From the Ohio Farmer, February 1870

contributed by

Richard Palmer

The great secret of sugar making is in being prepared when the season opens; so contriving the operations of manufacture as to make them the least laborious; to care for the preservation of the forest, and save all the sap that is taken from the trees. There is probably no greater source of loss in sugar making than the waste of sap, and the waste usually comes from leaky store troughs, neglect, carelessness in gathering, and small buckets.

How often does the farmer find, when going to the woods, "Everything running over!" How long they have been doing so is not known, and therefore no correct estimate of loss can be made. But we can determine with some accuracy the loss attending the use of small vessels.

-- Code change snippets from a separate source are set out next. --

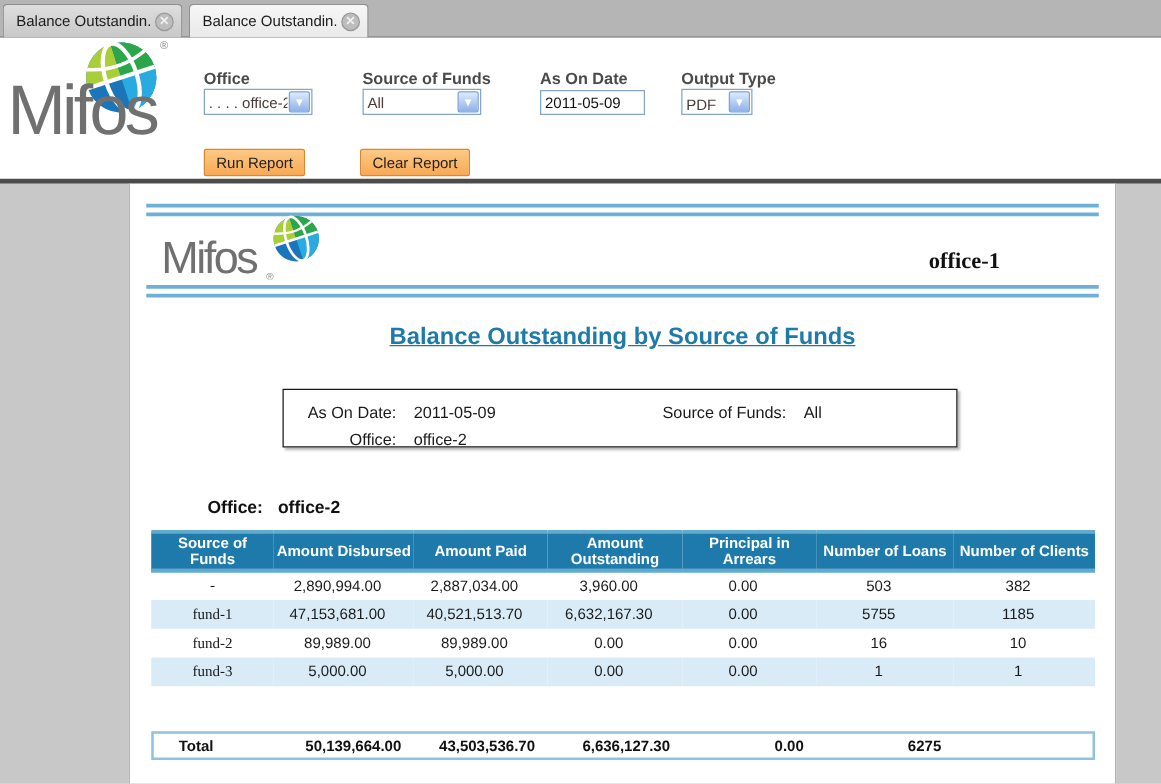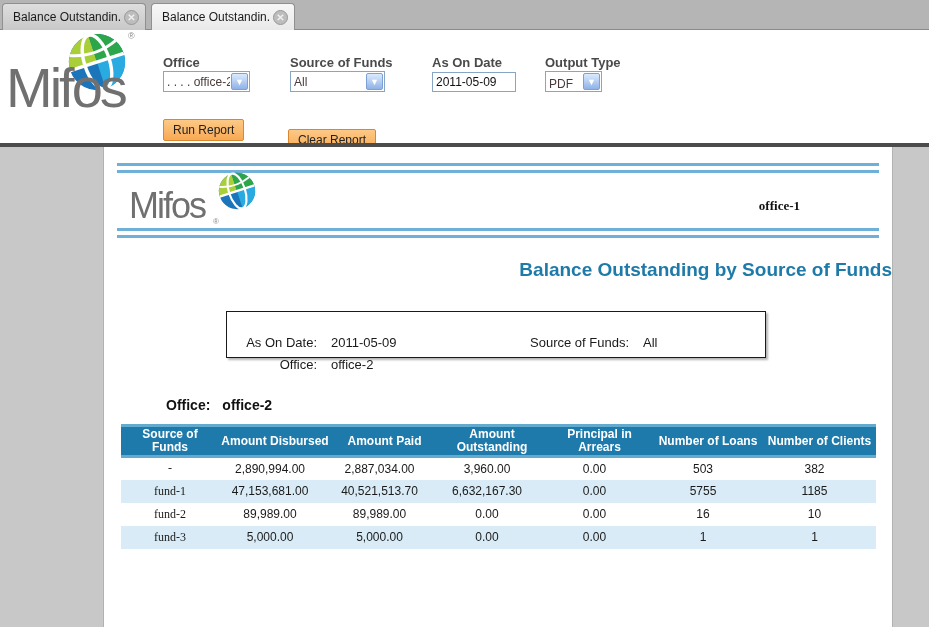--- a/index.html
+++ b/index.html
@@ -47,28 +47,28 @@
   .page { position:absolute; left:103px; top:0; width:790px; height:480px; background:#fff;
           border-left:1px solid #b2b2b2; border-right:1px solid #b2b2b2; }
   .rule { position:absolute; left:13px; width:762px; height:3px; background:#6fb0d8; }
 
   .logo-report { position:absolute; left:25px; top:24px; width:150px; height:58px; }
   .logo-report .logo-text { top:14px; font-size:36px; letter-spacing:-2px; }
   .logo-report .logo-globe-main { left:88px; top:0; }
   .logo-report .logo-reg { left:84px; top:46px; font-size:8px; }
 
   .office1 { position:absolute; right:92px; top:51px; font-family:"Liberation Serif", serif;
-             font-weight:bold; font-size:13px; color:#111; }
-
-  .rpt-title { position:absolute; left:0; top:112px; width:100%; text-align:right;
-               font-size:19px; font-weight:bold; color:#1e7aa8; }
+             font-weight:bold; font-size:18px; color:#111; }
+
+  .rpt-title { position:absolute; left:0; top:112px; width:100%; text-align:center;
+               font-size:19px; font-weight:bold; color:#1e7aa8; text-decoration:underline; }
 
   .info-box { position:absolute; left:122px; top:164px; width:540px; height:47px;
               border:1px solid #1a1a1a; background:#fff; box-shadow:2px 2px 2px #b5b5b5;
-              padding-top:19px; font-size:13px; color:#1a1a1a; }
+              padding-top:6px; font-size:13px; color:#1a1a1a; }
   .info-row { display:grid; grid-template-columns:90px 190px 122px auto; height:22px; align-items:center; }
   .info-lbl { text-align:right; }
   .info-val { padding-left:14px; }
 
   .section-office { position:absolute; left:62px; top:250px; font-size:14px; font-weight:bold; color:#111; }
   .section-office .sep { display:inline-block; width:12px; }
 
   .rpt-table-wrap { position:absolute; left:17px; top:277px; width:755px; }
   table.rpt { border-collapse:collapse; width:755px; table-layout:fixed; }
   table.rpt th { background:#1e7aab; color:#fff; font-size:12px; font-weight:bold;
@@ -136,21 +136,21 @@
     <span class="fld-label" style="left:432px; top:24px;text-align:right;">As On Date</span>
     <input class="xp-input" style="left: 432px; top: 41px;" value="2011-05-09">
 
     <span class="fld-label" style="left:545px; top:24px;">Output Type</span>
     <div class="xp-select" style="left:545px; top:40px; width:57px;align-items:flex-end;">
       <span class="val">PDF</span>
       <span class="xp-arrow">▼</span>
     </div>
 
     <button class="btn" style="left:163px; top:88px;">Run Report</button>
-    <button class="btn" style="left:288px; top:88px;margin-top:10px;">Clear Report</button>
+    <button class="btn" style="left:288px; top:88px;">Clear Report</button>
   </div>
 
   <div class="divider"></div>
 
   <div class="content">
     <div class="page">
 
       <div class="rule" style="top:16px;"></div>
       <div class="rule" style="top:23px;"></div>
 
@@ -252,16 +252,40 @@
                 <td>5,000.00</td>
                 <td>0.00</td>
                 <td>0.00</td>
                 <td>1</td>
                 <td>1</td>
               </tr>
             </tbody>
         </table>
       </div>
 
+      <div class="total-wrap">
+        <table class="total">
+          <colgroup>
+            <col style="width:96px">
+              <col style="width:112px">
+              <col style="width:107px">
+            <col style="width:108px">
+              <col style="width:107px">
+              <col style="width:110px">
+              <col style="width:111px">
+          </colgroup>
+          <tbody>
+              <tr id="total-row-tr">
+                <td class="c0">Total</td>
+                <td>50,139,664.00</td>
+                <td>43,503,536.70</td>
+                <td>6,636,127.30</td>
+                <td>0.00</td>
+                <td>6275</td>
+                <td></td>
+              </tr>
+            </tbody>
+        </table>
+      </div>
 
     </div>
   </div>
 </div>
 
 </body></html>

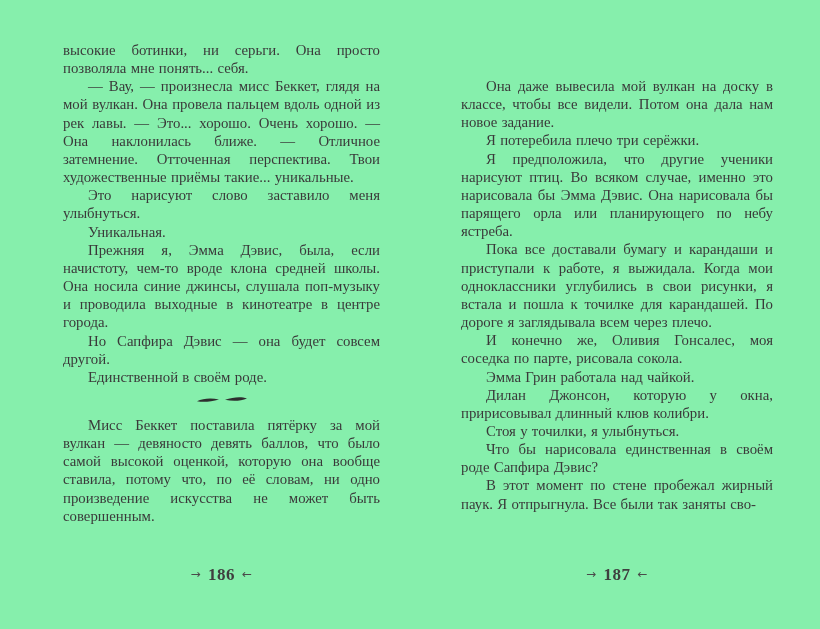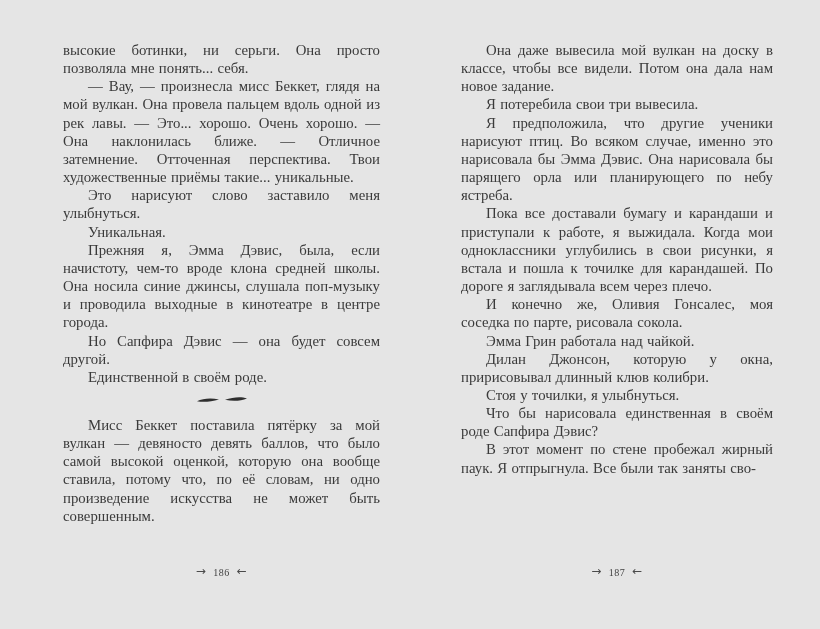--- a/index.html
+++ b/index.html
@@ -11,28 +11,28 @@
     height: 629px;
     background: #ffffff;
     position: relative;
     overflow: hidden;
     font-family: "Liberation Serif", "DejaVu Serif", serif;
     color: #3a3a3a;
   }
   .spread {
     position: absolute;
     inset: 0;
-    background: #e5e5e5;
+    background: #86efac;
   }
   .page-body {
     position: absolute;
     top: 41px;
   }
   .page-body.left  { left: 63px;  width: 317px; }
-  .page-body.right { left: 461px; width: 312px; }
+  .page-body.right { left: 461px; width: 312px; margin-top: 36px; }
 
   .page-body p {
     margin: 0;
     font-size: 14.8px;
     line-height: 18.15px;
     text-align: justify;
     text-indent: 25px;
     word-spacing: 0.6px;
     hyphens: auto;
     -webkit-hyphens: auto;
@@ -61,21 +61,21 @@
   }
   .folio.left  { left: 63px;  width: 317px; }
   .folio.right { left: 461px; width: 312px; }
   .folio-arrow {
     font-size: 12px;
     color: #4a4a4a;
     position: relative;
     top: -1px;
     font-family: "DejaVu Sans", sans-serif;
   }
-  .folio-num { font-size: 10px; }
+  .folio-num { font-size: 17px; font-weight: bold; }
 </style>
 </head>
 <body>
 
 <div class="spread">
 
   <div class="page-body left">
       <p lang="ru" class="no-indent">высокие ботинки, ни серьги. Она просто позволяла мне понять... себя.</p>
       <p lang="ru">— Вау, — произнесла мисс Беккет, глядя на мой вулкан. Она провела пальцем вдоль одной из рек лавы. — Это... хорошо. Очень хорошо. — Она наклонилась ближе. — Отличное затемнение. Отточенная перспектива. Твои художественные приёмы такие... уникальные.</p>
       <p lang="ru">Это нарисуют слово заставило меня улыбнуться.</p>
@@ -89,21 +89,21 @@
         <path d="M1 7.2 C7 4.2, 15 3.6, 23 5.4 C15 7.8, 7 8.4, 1 7.2 Z" fill="#2e2e2e"></path>
         <path d="M51 4.4 C45 2.2, 37 3.0, 29 5.8 C37 7.6, 45 7.0, 51 4.4 Z" fill="#2e2e2e"></path>
       </svg>
     </span>
   </div>
 <p lang="ru">Мисс Беккет поставила пятёрку за мой вулкан — девяносто девять баллов, что было самой высокой оценкой, которую она вообще ставила, потому что, по её словам, ни одно произведение искусства не может быть совершенным.</p>
     </div>
 
   <div class="page-body right">
       <p lang="ru">Она даже вывесила мой вулкан на доску в классе, чтобы все видели. Потом она дала нам новое задание.</p>
-      <p lang="ru">Я потеребила свои три вывесила.</p>
+      <p lang="ru">Я потеребила плечо три серёжки.</p>
       <p lang="ru">Я предположила, что другие ученики нарисуют птиц. Во всяком случае, именно это нарисовала бы Эмма Дэвис. Она нарисовала бы парящего орла или планирующего по небу ястреба.</p>
       <p lang="ru">Пока все доставали бумагу и карандаши и приступали к работе, я выжидала. Когда мои одноклассники углубились в свои рисунки, я встала и пошла к точилке для карандашей. По дороге я заглядывала всем через плечо.</p>
       <p lang="ru">И конечно же, Оливия Гонсалес, моя соседка по парте, рисовала сокола.</p>
       <p lang="ru">Эмма Грин работала над чайкой.</p>
       <p lang="ru">Дилан Джонсон, которую у окна, пририсовывал длинный клюв колибри.</p>
       <p lang="ru">Стоя у точилки, я улыбнуться.</p>
       <p lang="ru">Что бы нарисовала единственная в своём роде Сапфира Дэвис?</p>
       <p lang="ru">В этот момент по стене пробежал жирный паук. Я отпрыгнула. Все были так заняты сво-</p>
     </div>
 

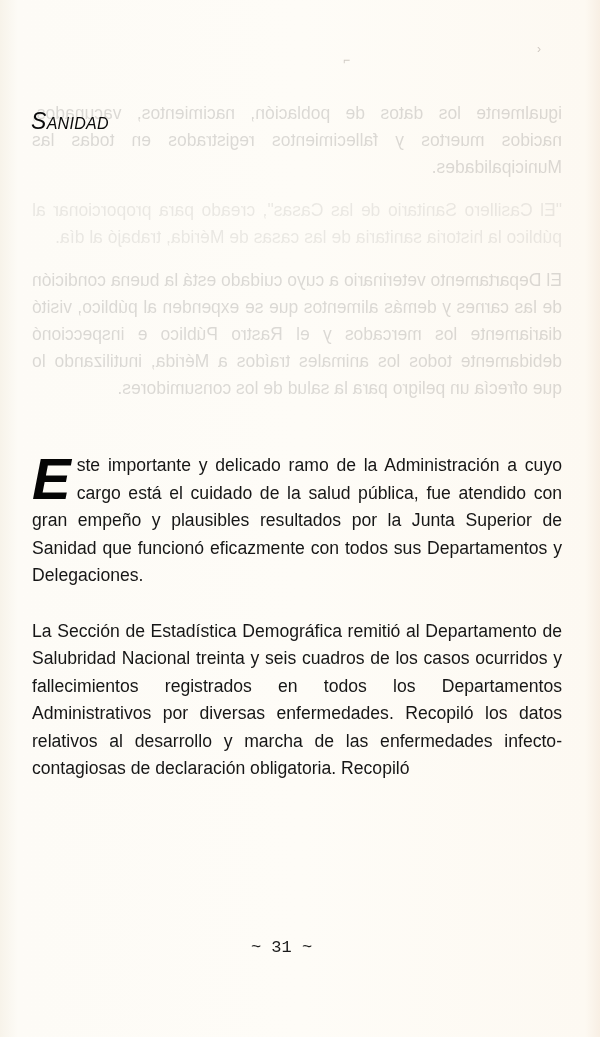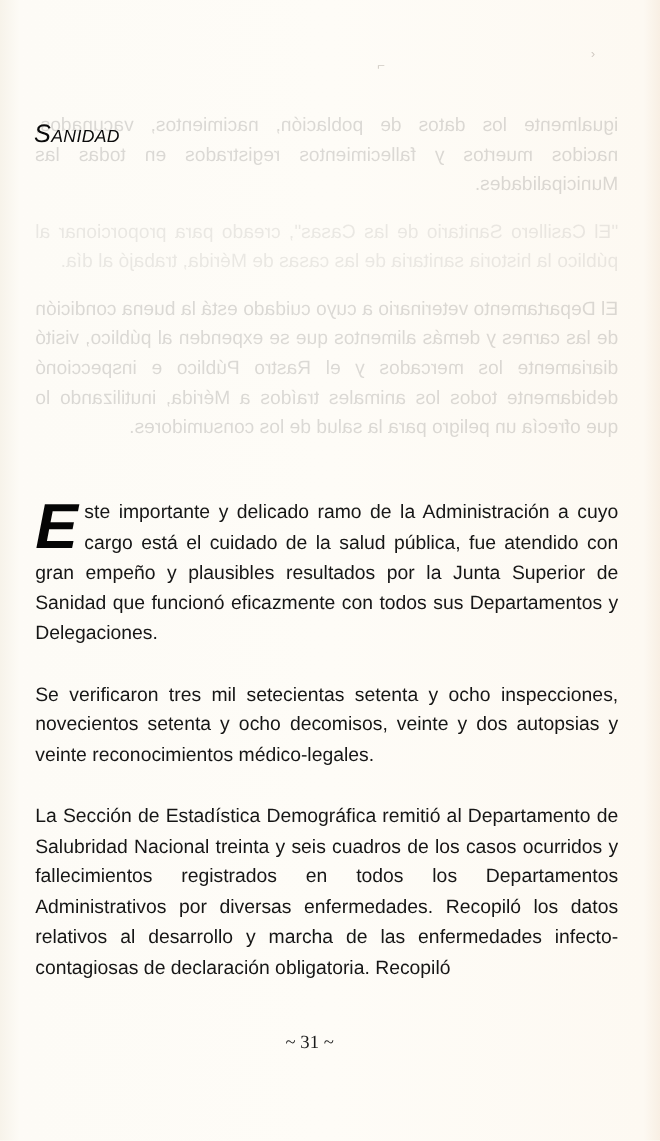--- a/index.html
+++ b/index.html
@@ -71,21 +71,21 @@
       color: #050505;
       margin: 4px 6px 0 0;
       font-family: "Liberation Sans", sans-serif;
     }
     .page-number {
       position: absolute;
       left: 0;
       width: 563px;
       top: 938px;
       text-align: center;
-      font-family: Liberation Serif, serif;
+      font-family: Liberation Mono, monospace;
       font-size: 17px;
       color: #1a1a1a;
     }
     .mark {
       position: absolute;
       color: rgba(120,110,100,0.35);
       font-size: 12px;
     }
   </style>
 </head>
@@ -99,18 +99,17 @@
     <p class="dark">El Departamento veterinario a cuyo cuidado está la buena condición de las carnes y demás alimentos que se expenden al público, visitó diariamente los mercados y el Rastro Público e inspeccionó debidamente todos los animales traídos a Mérida, inutilizando lo que ofrecía un peligro para la salud de los consumidores.</p>
   </div>
 
   <span class="mark" style="left:343px; top:53px;">⌐</span>
   <span class="mark" style="left:537px; top:42px;">›</span>
 
   <div class="title">Sanidad</div>
 
   <div class="content">
     <p><span class="dropcap">E</span><span>ste importante y delicado ramo de la Administración a cuyo cargo está el cuidado de la salud pública, fue atendido con gran empeño y plausibles resultados  por la Junta Superior de Sanidad que funcionó eficazmente con todos sus Departamentos y Delegaciones.</span></p>
-    <p>Se verificaron tres mil setecientas setenta y ocho inspecciones, novecientos setenta y ocho decomisos, veinte y dos autopsias y veinte reconocimientos médico-legales.</p>
     <p>La Sección de Estadística Demográfica remitió al Departamento de Salubridad Nacional treinta y seis cuadros de los casos ocurridos y fallecimientos registrados en todos los Departamentos Administrativos por diversas enfermedades. Recopiló los datos relativos al desarrollo y marcha de las enfermedades infecto-contagiosas de declaración obligatoria. Recopiló</p>
   </div>
 
   <div class="page-number">~ 31 ~</div>
 </div>
 
 </body></html>

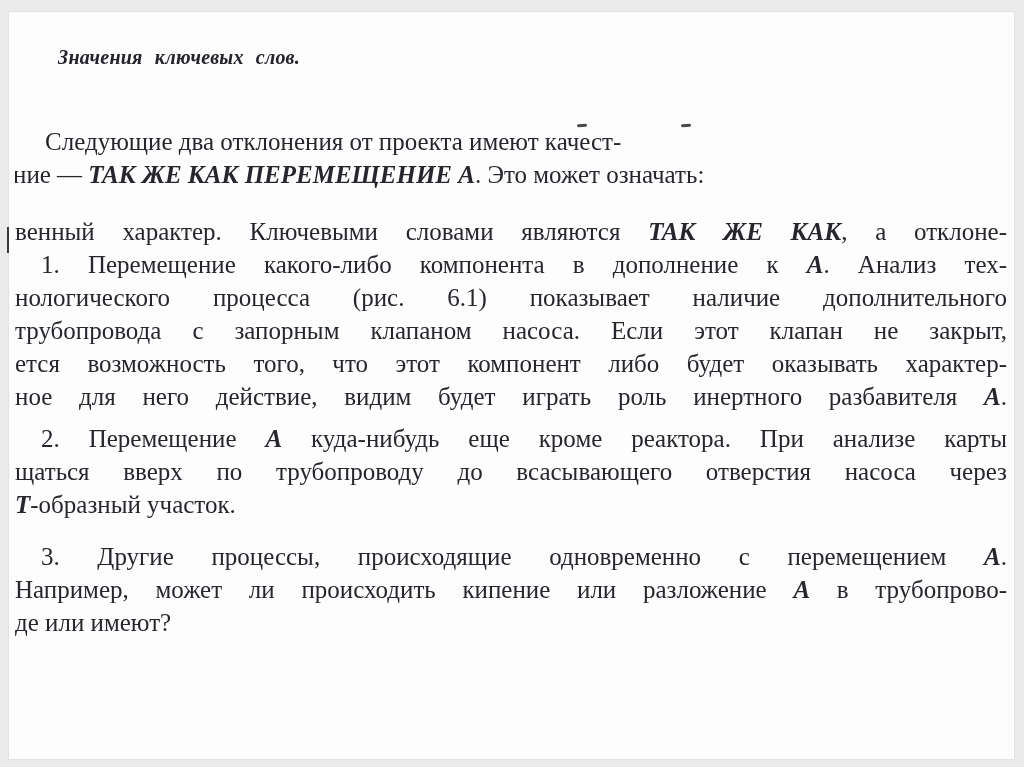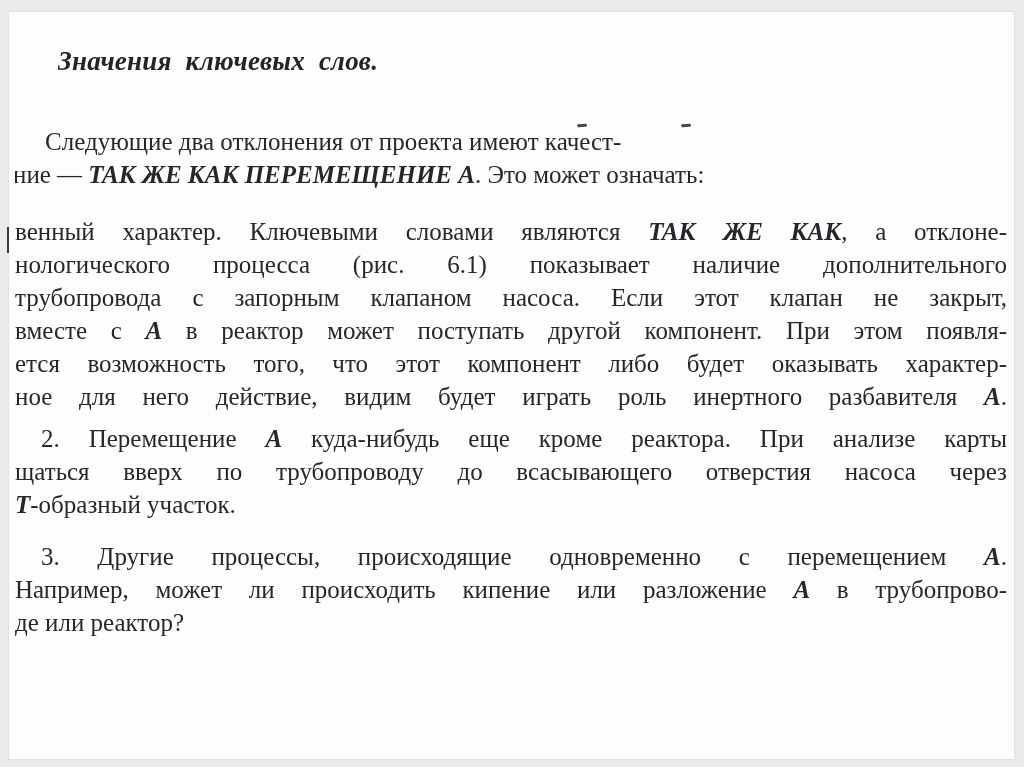--- a/index.html
+++ b/index.html
@@ -19,21 +19,21 @@
     left: 8px; top: 11px;
     width: 1007px; height: 749px;
     background: #fdfdfe;
     border: 1px solid #e2e2e2;
     box-sizing: border-box;
   }
   .heading {
     position: absolute;
     left: 49px; top: 34px;
     margin: 0;
-    font-size: 27px;
+    font-size: 20px;
     font-weight: bold;
     font-style: italic;
     color: #23242c;
     word-spacing: 7px;
     letter-spacing: 0.2px;
     white-space: nowrap;
   }
   .body-block {
     position: absolute;
     left: 6px; top: 113px;
@@ -73,31 +73,31 @@
 <body>
 
 <div class="frame">
   <div class="paper">
     <h1 class="heading">Значения ключевых слов.</h1>
 
     <div class="body-block">
         <div class="line" style="text-indent: 30px;"><span>Следующие два отклонения от проекта имеют качест-</span></div>
         <div class="line" style="text-indent: -2px;"><span>ние — </span><span class="bi">ТАК ЖЕ КАК ПЕРЕМЕЩЕНИЕ А</span><span>. Это может означать:</span></div>
         <div class="line jl" style="margin-top: 24px;"><span>венный характер. Ключевыми словами являются </span><span class="bi">ТАК ЖЕ КАК</span><span>, а отклоне-</span></div>
+        <div class="line jl" style="text-indent: 26px;"><span>1. Перемещение какого-либо компонента в дополнение к </span><span class="bi">А</span><span>. Анализ тех-</span></div>
         <div class="line jl"><span>нологического процесса (рис. 6.1) показывает наличие дополнительного</span></div>
         <div class="line jl"><span>трубопровода с запорным клапаном насоса. Если этот клапан не закрыт,</span></div>
-        <div class="line jl"><span>вместе с </span><span class="bi">А</span><span> в реактор может поступать другой компонент. При этом появля-</span></div>
         <div class="line jl"><span>ется возможность того, что этот компонент либо будет оказывать характер-</span></div>
         <div class="line jl"><span>ное для него действие, видим будет играть роль инертного разбавителя </span><span class="bi">А</span><span>.</span></div>
         <div class="line jl" style="text-indent: 26px; margin-top: 9px;"><span>2. Перемещение </span><span class="bi">А</span><span> куда-нибудь еще кроме реактора. При анализе карты</span></div>
         <div class="line jl"><span>щаться вверх по трубопроводу до всасывающего отверстия насоса через</span></div>
         <div class="line"><span class="bi">Т</span><span>-образный участок.</span></div>
         <div class="line jl" style="text-indent: 26px; margin-top: 19px;"><span>3. Другие процессы, происходящие одновременно с перемещением </span><span class="bi">А</span><span>.</span></div>
         <div class="line jl"><span>Например, может ли происходить кипение или разложение </span><span class="bi">А</span><span> в трубопрово-</span></div>
-        <div class="line"><span>де или реактор?</span></div>
+        <div class="line"><span>де или имеют?</span></div>
       </div>
 
     <div class="artifact-dash" style="left:568px; top:112px;"></div>
     <div class="artifact-dash" style="left:672px; top:112px;"></div>
   </div>
 
   <div class="artifact-bar"></div>
 </div>
 
 </body></html>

We will suppose that in one half of the camp tin pans, jars or troughs are used which will hold but six quarts each, and in the remaining half, buckets which will hold 16 quarts each. Now, when the gathering has been neglected until the larger buckets are full, which will ordinarily occur several times in a season, here has been a waste of 10 quarts at each of the trees having the small vessels, and, supposing that number to be 200, there has been a loss of 2,000 quarts, or 500 gallons of sap, which, at a safe calculation, would have made 125 pounds of sugar.

A number of years ago we knew a man who was particularly noted for the amount of maple sugar he made every season per tree, so much that it was asserted that he could get more sugar out of creek water than the others could out of sap. When this man was asked for the secret of his success, he replied, "I save all the sap."